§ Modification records
+--
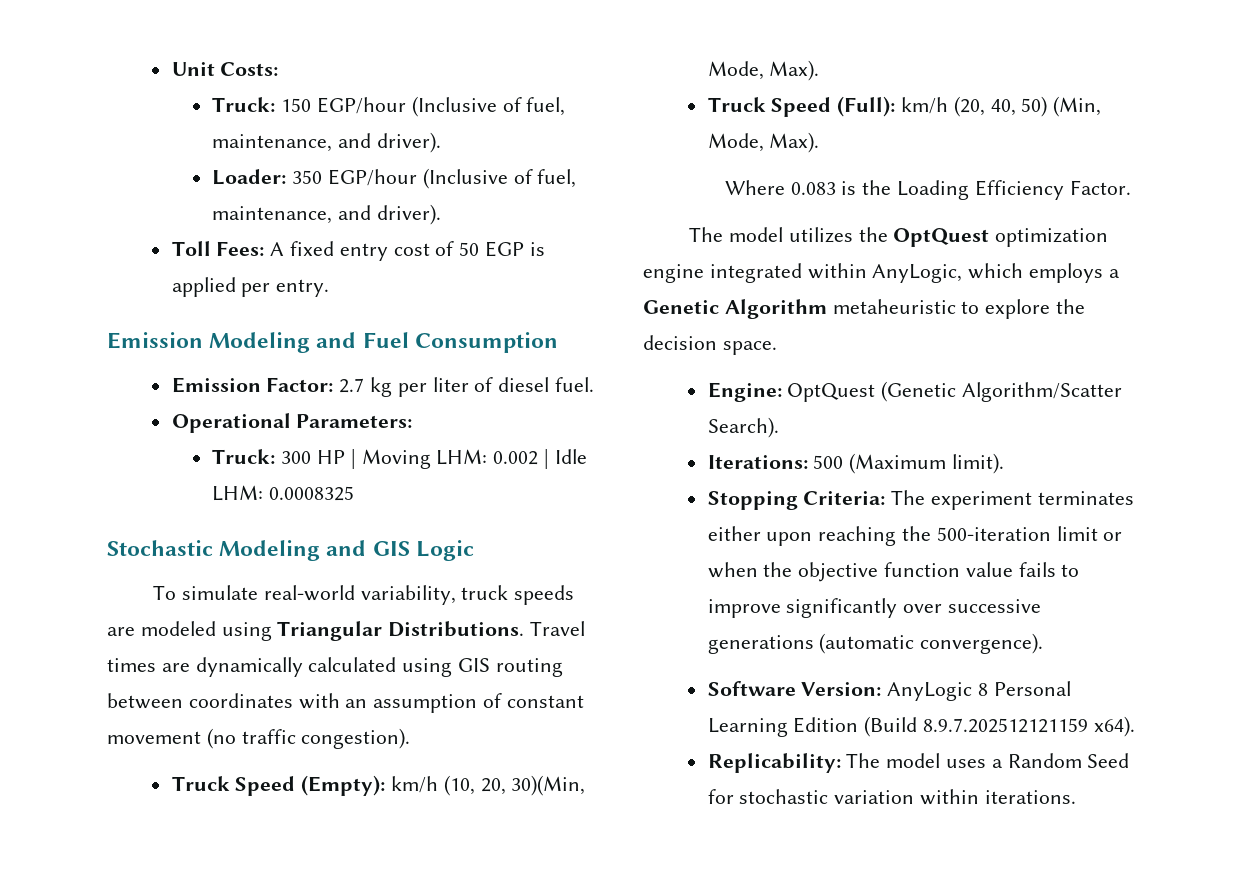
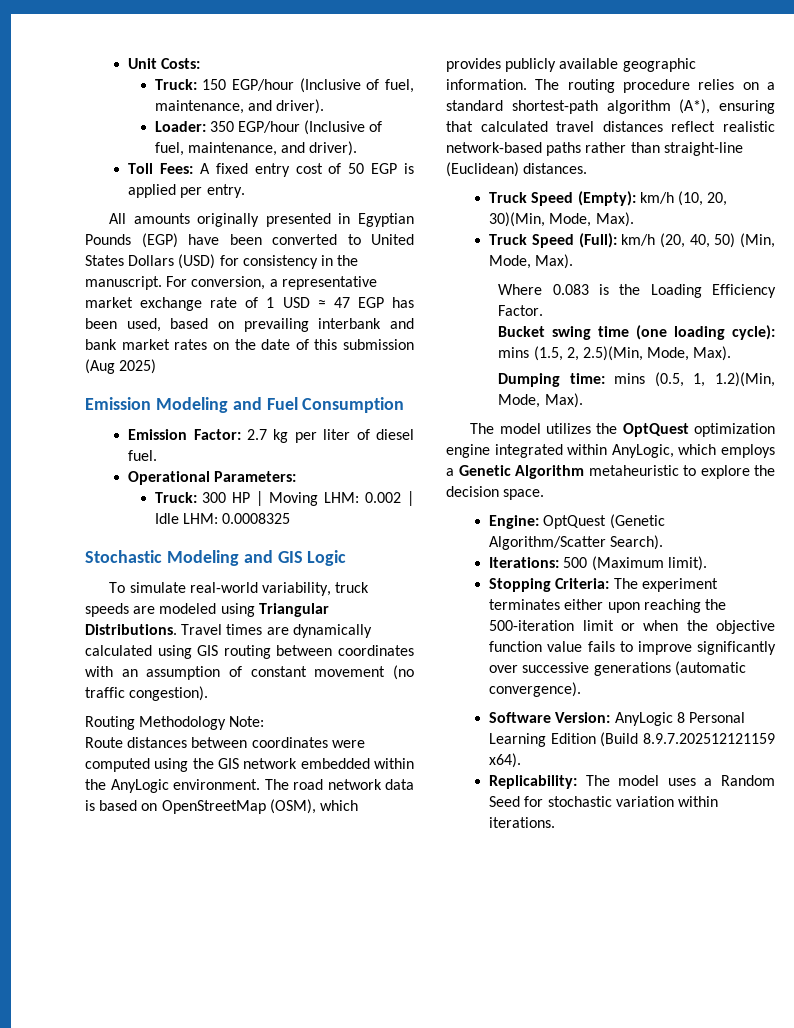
+ All amounts originally presented in Egyptian Pounds (EGP) have been converted to United States Dollars (USD) for consistency in the manuscript. For conversion, a representative market exchange rate of 1 USD ≈ 47 EGP has been used, based on prevailing interbank and bank market rates on the date of this submission (Aug 2025)
+ Routing Methodology Note:
+ Route distances between coordinates were computed using the GIS network embedded within the AnyLogic environment. The road network data is based on OpenStreetMap (OSM), which provides publicly available geographic information. The routing procedure relies on a standard shortest-path algorithm (A*), ensuring that calculated travel distances reflect realistic network-based paths rather than straight-line (Euclidean) distances.
+ Bucket swing time (one loading cycle): mins (1.5, 2, 2.5)(Min, Mode, Max).
+ Dumping time: mins (0.5, 1, 1.2)(Min, Mode, Max).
+--
§ Brief
When a line of the records has the word "based", pick it out and copy it.

§ Task answer
+ All amounts originally presented in Egyptian Pounds (EGP) have been converted to United States Dollars (USD) for consistency in the manuscript. For conversion, a representative market exchange rate of 1 USD ≈ 47 EGP has been used, based on prevailing interbank and bank market rates on the date of this submission (Aug 2025)
+ Route distances between coordinates were computed using the GIS network embedded within the AnyLogic environment. The road network data is based on OpenStreetMap (OSM), which provides publicly available geographic information. The routing procedure relies on a standard shortest-path algorithm (A*), ensuring that calculated travel distances reflect realistic network-based paths rather than straight-line (Euclidean) distances.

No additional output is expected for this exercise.